- Born: San Francisco, California
- Education: University of San Francisco
- Occupation: Music Business Executive
- Employer: Caroline Records

= Piero Giramonti =

American music business executive

Piero Giramonti is an American music business executive and Co-General Manager of Caroline Records. He has held various positions throughout the music industry with labels such as Universal Music Group, Harvest Records, Sony Music Entertainment, EMI Records, and Dangerbird Records.

==Early life and education==

Giramonti was born and raised in San Francisco, California. He graduated from the University of San Francisco with a bachelor's degree in Applied Economics and English. He moved to New York City upon graduating to pursue a career in the music industry.

==Career==

Giramonti's career has been spent with various records labels throughout the industry. He began his career with EMI in 1989 as international marketing analyst. He worked with the internal analysis team at EMI and later became the director of international repertoire product manager for U.S. labels in Europe, based in London, U.K. He moved on to Capitol Records, a division of EMI, in 1993. He was a senior director of international marketing, a position he held until 1995 when he became the vice president of international marketing for the Capitol/Palophone labels, EMI Music International, again based in the company's London headquarters. He finished his time at EMI as the senior vice president of worldwide marketing at Virgin Records, a division of EMI.

Giramonti moved on to Epic Records, a division of Sony Music, in 2001, beginning as the senior vice president of worldwide marketing for Epic Records.
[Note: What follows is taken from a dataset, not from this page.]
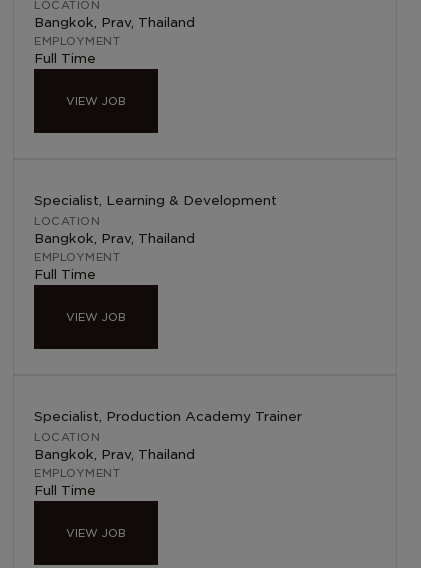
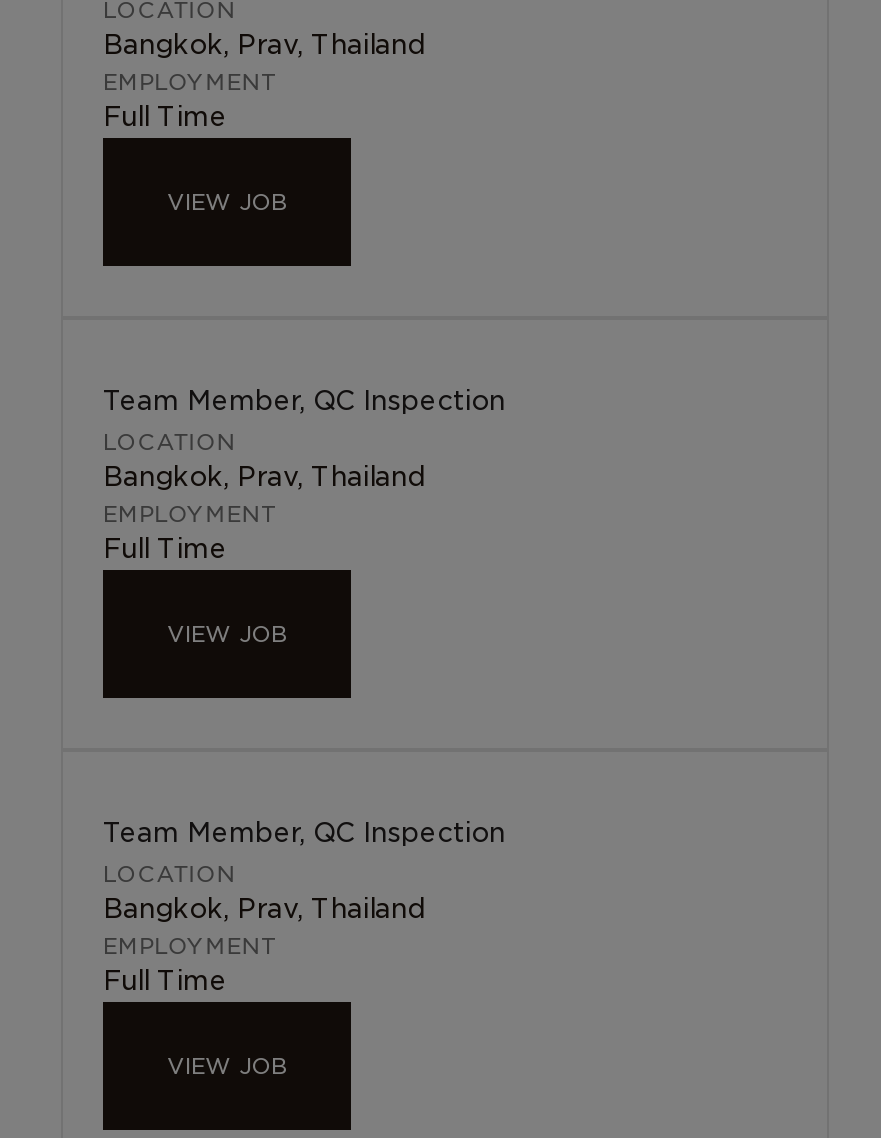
- Specialist, Learning & Development
+ Team Member, QC Inspection

- Specialist, Production Academy Trainer
+ Team Member, QC Inspection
He was later made senior vice president of video and DVD production for Sony Music North America in 2004, where he was in charge of all visual content for Sony artists, including live concerts, promotional videos, and web content for artists on all Sony Music labels. He moved on to the Warner Bros. record label in 2008, where he spent time as the head of global marketing, overseeing global campaigns for many of the label's artists. Giramonti became president of Dangerbird Records in 2011. As president, he oversaw all six divisions within the company during his 18-month tenure.

Giramonti was selected as the general manager of Harvest Records, a subsidiary of Capitol Records Group, in January 2013. His role was to relaunch the Harvest Records label, re-building the artist roster from scratch. Some of his first signings at Harvest Records include Banks, Death Grips, Glass Animals, TV on the Radio, Young and Sick, Syd Arthur, Arthur Beatrice, and The Preatures.

In December 2015, Giramonti, along with Jacqueline Saturn, was named as General Manager of Caroline Records, the independent division of Capitol Records.

==Personal life==

Giramonti resides in Los Feliz, California and is married with one son. His wife Lisa is a writer and designer, best known for her blog A Bloomsbury Life, and their residence was featured in a 2012 article in Apartment Therapy. He is a board member and finance chair for the Pablove Foundation as well as a voting member of the National Academy of Recording Arts and Sciences.